CommandPurposeCommon options
fedgwas-sim initCreate the base project layout in the current directory.--from-example, --force, --prepare-data/--no-prepare-data, --seed
fedgwas-sim setup-experiment <preset>Configure a runnable synthetic or real-world preset.--out, --force, --seed, --download/--no-download
fedgwas-sim prepare-dataGenerate missing synthetic data or run the generated real-world preparation script.--download
fedgwas-sim checkRun readiness checks before a simulation.--project, --software, --configs, --data, --outputs
fedgwas-sim runLaunch the local Flower simulation after readiness checks pass.--rounds, --stream/--no-stream
fedgwas-sim baseline generateGenerate a centralized baseline for later comparison.--output
fedgwas-sim evaluate [results_dir]Compare federated outputs with centralized baseline outputs.--baseline, --report, --no-plots, --king, --qc-only, --lr-only, --king-only
fedgwas-sim results collectCollect run metadata and timing summaries.--time-file, --label, --output-dir
fedgwas-sim summarize dataInspect prepared data under a data directory.--path
fedgwas-sim summarize experimentInspect simulation project metadata and readiness signals.--path
fedgwas-sim data configurePoint a center config at a user-supplied PLINK prefix.--center, --bfile
fedgwas-sim reset / clearRemove CLI-managed generated files from a simulation project.--yes, --keep-data, --keep-configs, --keep-results

Local Development Testing

Use this section when testing the CLI from a local repository checkout before publishing or installing a built wheel.

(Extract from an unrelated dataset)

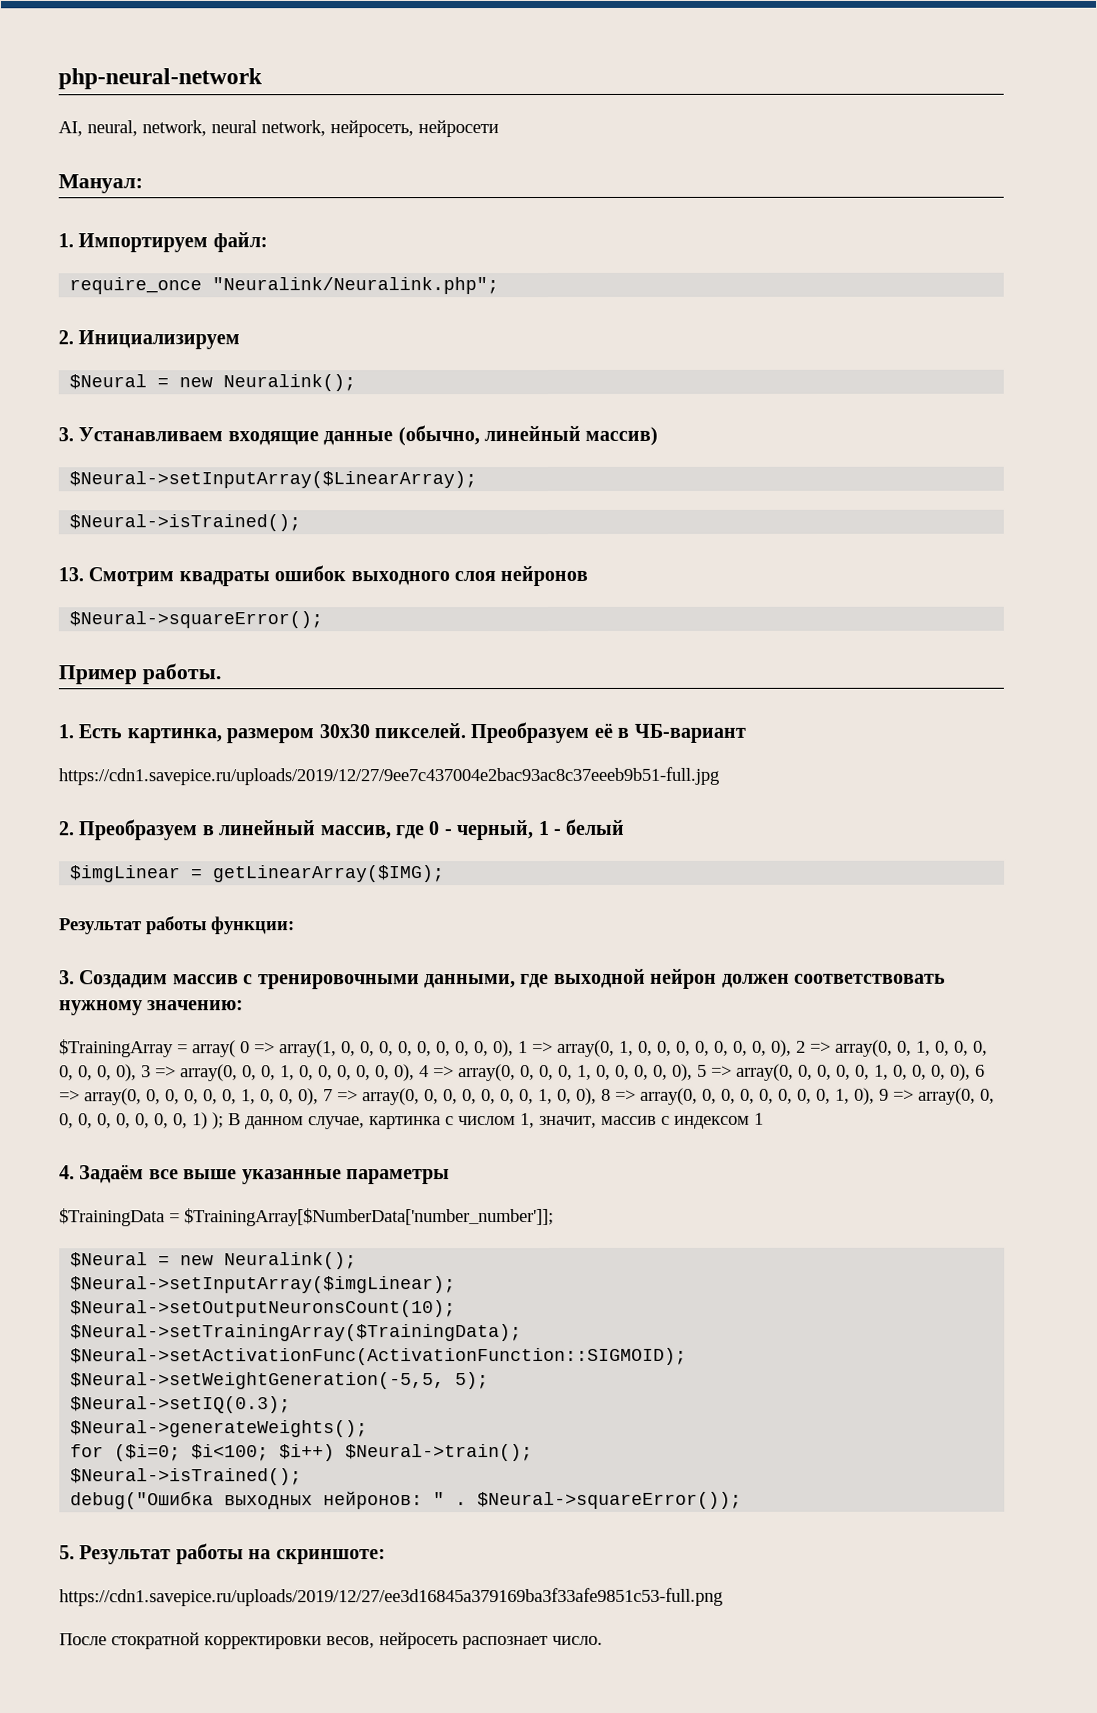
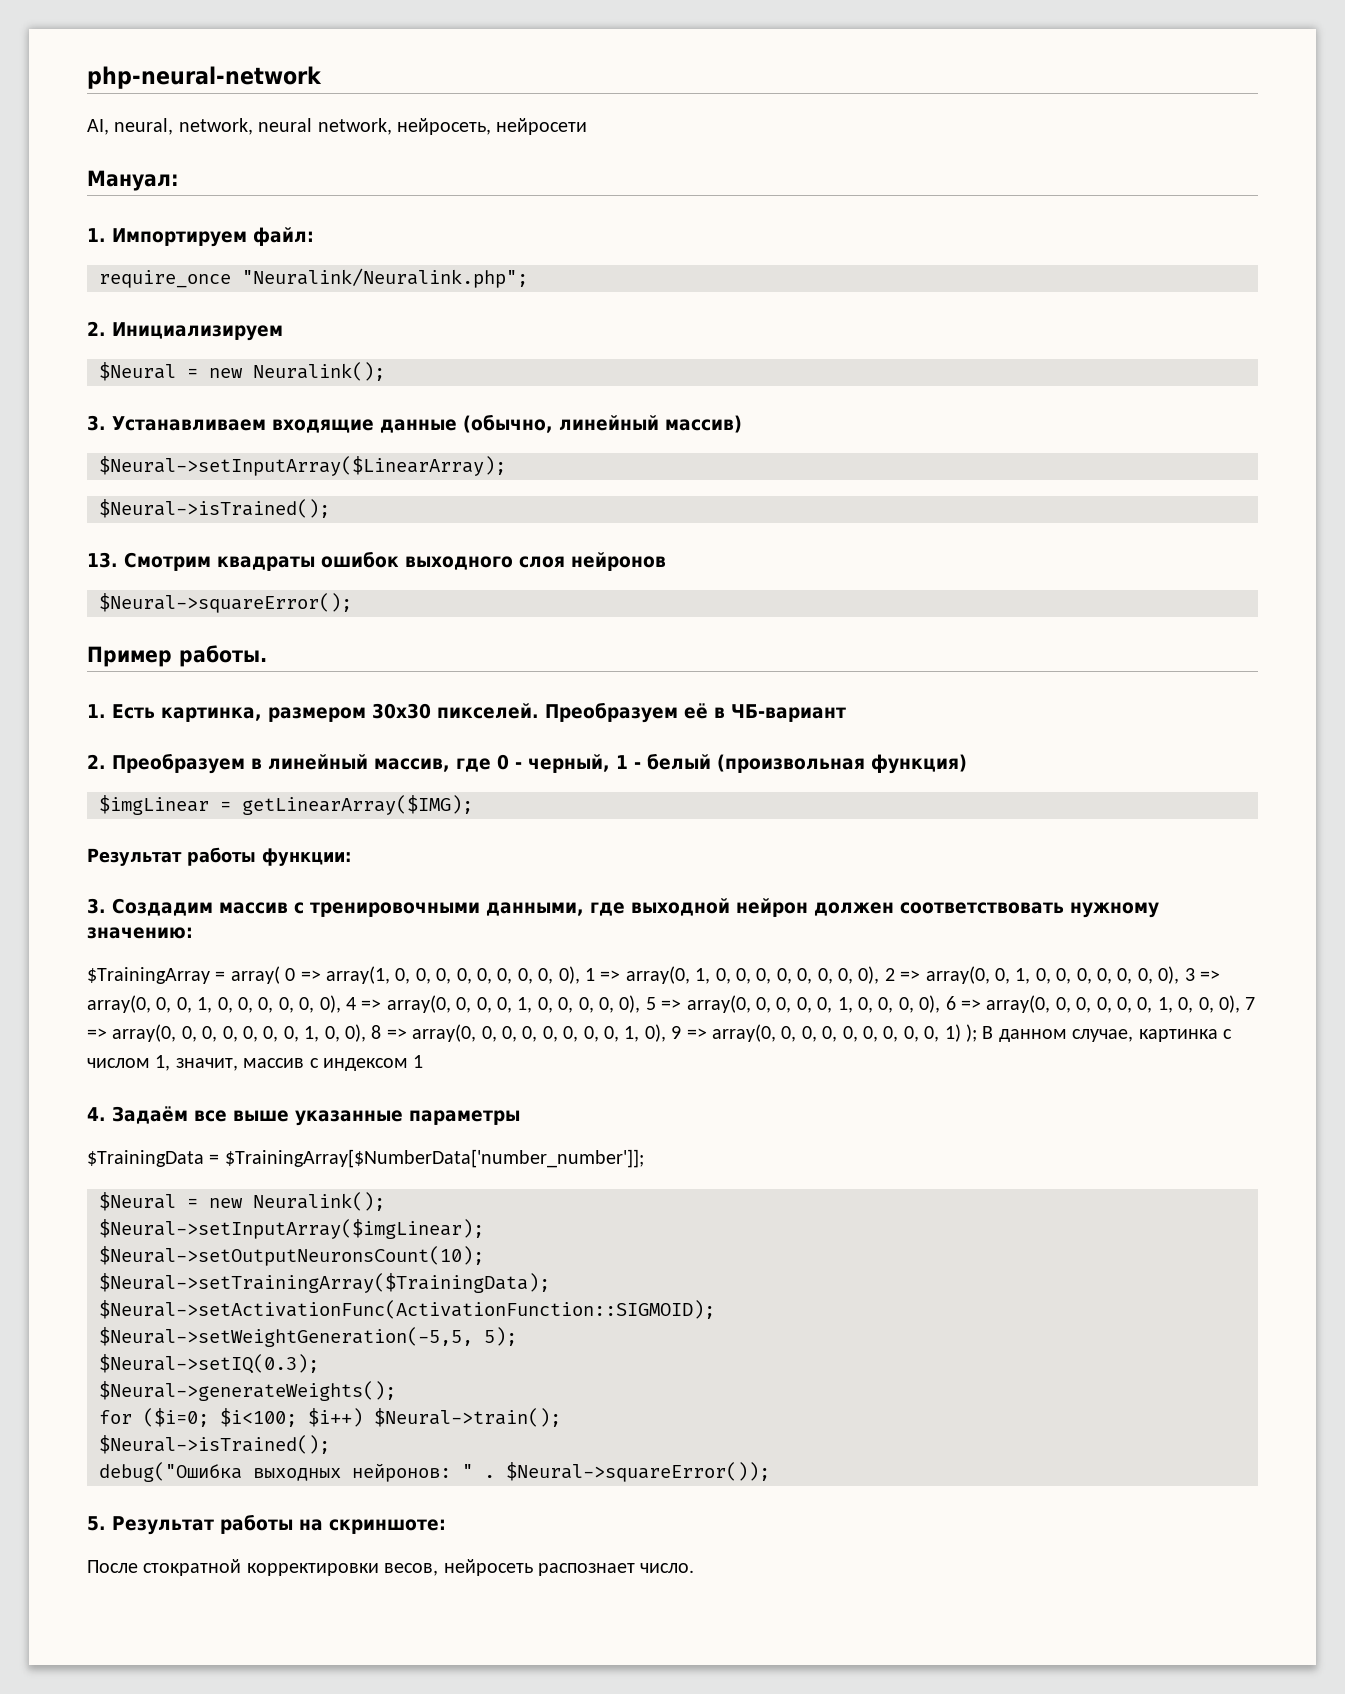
- https://cdn1.savepice.ru/uploads/2019/12/27/9ee7c437004e2bac93ac8c37eeeb9b51-full.jpg
- 2. Преобразуем в линейный массив, где 0 - черный, 1 - белый
+ 2. Преобразуем в линейный массив, где 0 - черный, 1 - белый (произвольная функция)
- https://cdn1.savepice.ru/uploads/2019/12/27/ee3d16845a379169ba3f33afe9851c53-full.png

From the repository root, create or activate a Python environment, then install FedGWAS in editable mode:

cd D:/min/research_projects/FedGWAS_pipeline
source .venv/Scripts/activate
uv pip install -e .

On Windows PowerShell, activate the same environment with:

.\.venv\Scripts\Activate.ps1

Confirm that the console scripts are available:

fedgwas-sim --help

Run a minimal local smoke test in a temporary project directory:

mkdir local_cli_smoke
cd local_cli_smoke

fedgwas-sim init
fedgwas-sim setup-experiment syn-tiny --seed 42
fedgwas-sim check
fedgwas-sim summarize experiment --path .
fedgwas-sim summarize data --path data

fedgwas-sim run performs the same readiness checks as fedgwas-sim check before launching Flower. If any project, software, config, data, or output check fails, it prints the Rich check report and exits without starting the simulation:

fedgwas-sim run --rounds 5 --no-stream

After testing, reset the project back to the initialized state or delete the temporary directory:

fedgwas-sim reset --yes
cd ..

For automated regression tests from the repository root:

pytest tests/test_cli_sim.py -q
pytest tests/test_synthetic_data.py tests/test_monitoring_config.py tests/test_run_retention.py -q

For a syntax/import smoke check:

$files = @("pipeline\cli\sim.py") + (Get-ChildItem pipeline\cli\simulation\*.py | ForEach-Object { $_.FullName })
python -m py_compile @files

Project Initialization

fedgwas-sim init creates the base project structure in the current directory. It does not choose an experiment preset or generate data.

mkdir my_study
cd my_study
fedgwas-sim init

Initial structure:

my_study/
fedgwas.yaml
pyproject.toml
config.yaml
configs/
data/
results/
logs/

fedgwas.yaml stores CLI project settings such as mode: simulation, config_dir, data_dir, results_dir, and PLINK discovery settings.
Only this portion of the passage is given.